◆ TASK TO COMPLETE: For the data below, transcribe the part that opens with the line containing "cancer is the" and closes with the line containing "none -> <div>ICER", exactly and with no pictures.

◆ GIVEN INFORMATION:
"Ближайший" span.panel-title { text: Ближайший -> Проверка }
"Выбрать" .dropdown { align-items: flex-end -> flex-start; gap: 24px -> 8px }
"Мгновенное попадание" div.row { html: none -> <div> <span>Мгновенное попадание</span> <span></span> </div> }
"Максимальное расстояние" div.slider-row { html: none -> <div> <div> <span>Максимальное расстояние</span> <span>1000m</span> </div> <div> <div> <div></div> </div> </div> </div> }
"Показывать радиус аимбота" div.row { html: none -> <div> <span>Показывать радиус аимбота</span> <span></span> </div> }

==

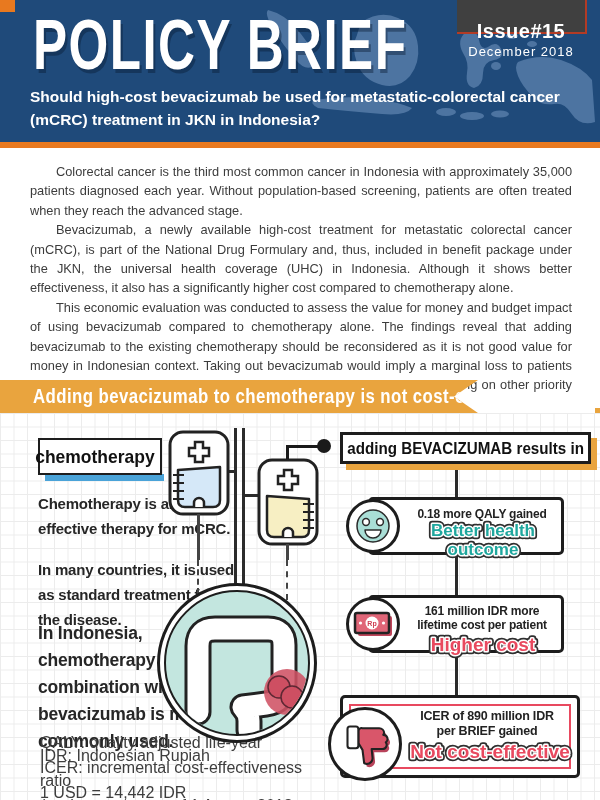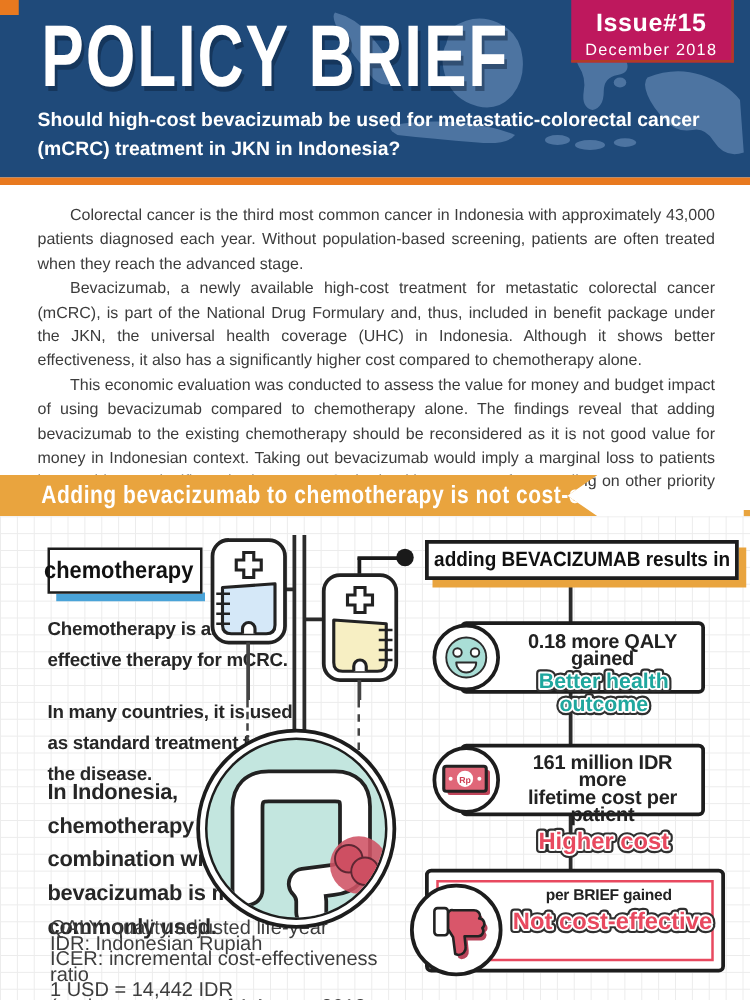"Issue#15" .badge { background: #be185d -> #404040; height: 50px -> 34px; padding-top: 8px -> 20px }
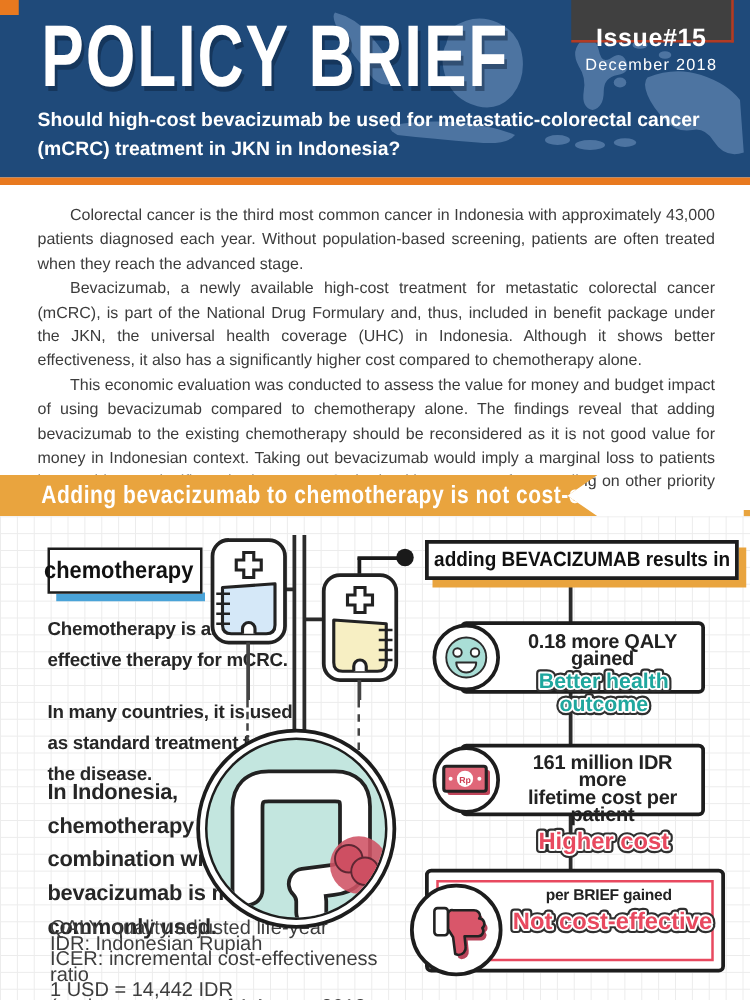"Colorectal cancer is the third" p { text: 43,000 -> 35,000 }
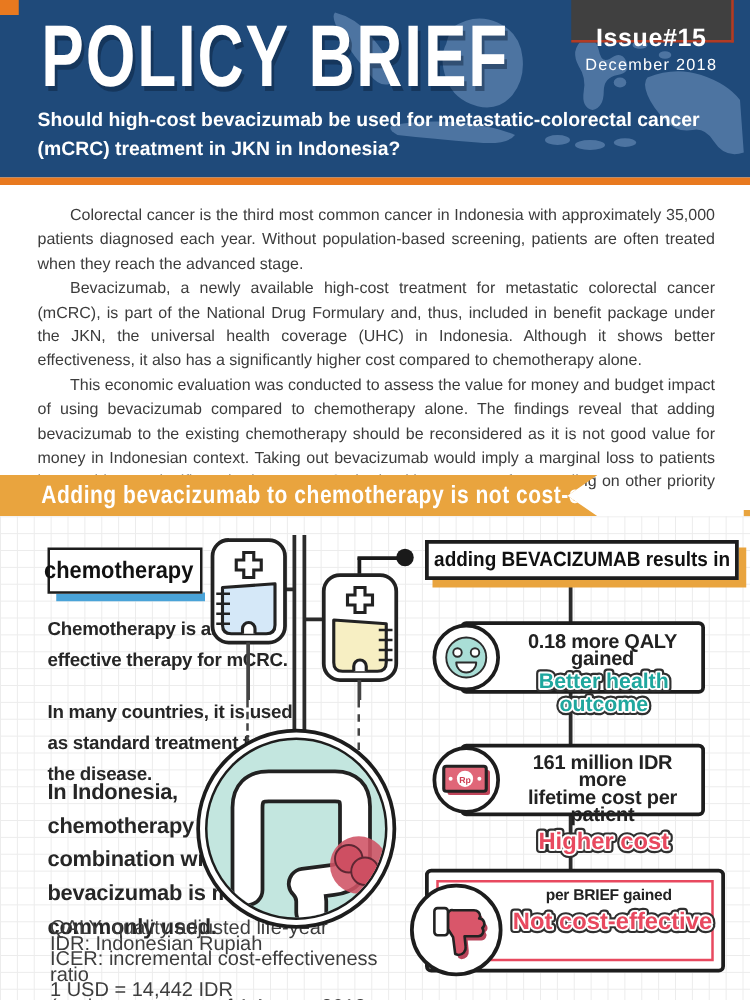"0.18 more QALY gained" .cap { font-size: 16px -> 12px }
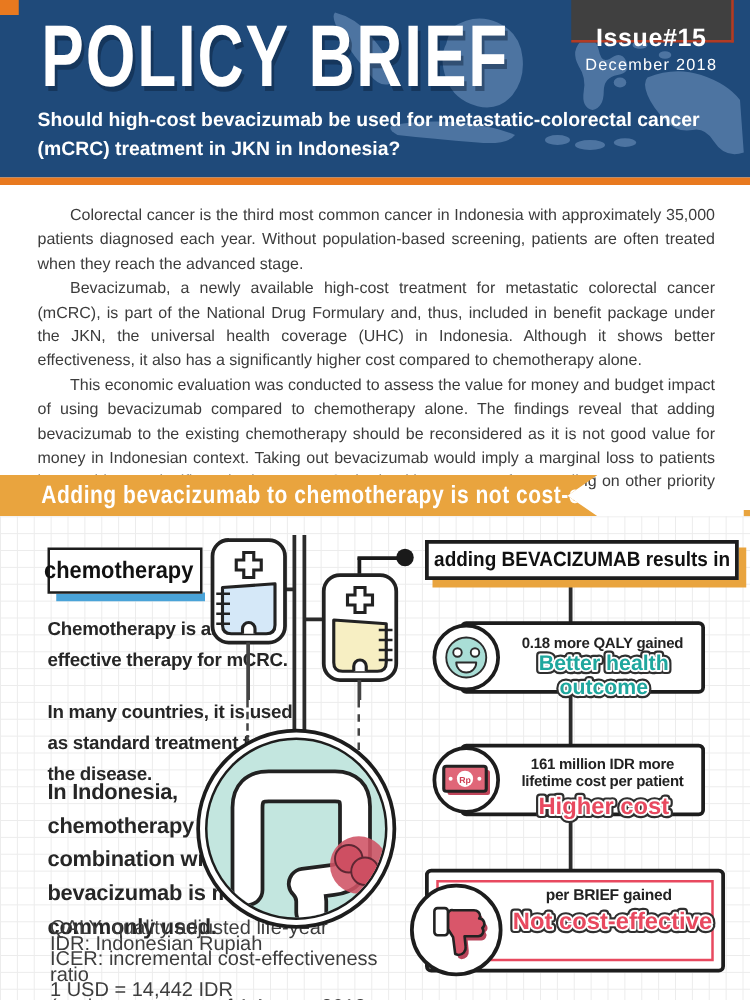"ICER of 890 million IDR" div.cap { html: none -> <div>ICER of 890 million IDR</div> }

◆ EXERCISE ANSWER:
"Colorectal cancer is the third" p { text: 43,000 -> 35,000 }
"0.18 more QALY gained" .cap { font-size: 16px -> 12px }
"ICER of 890 million IDR" div.cap { html: none -> <div>ICER of 890 million IDR</div> }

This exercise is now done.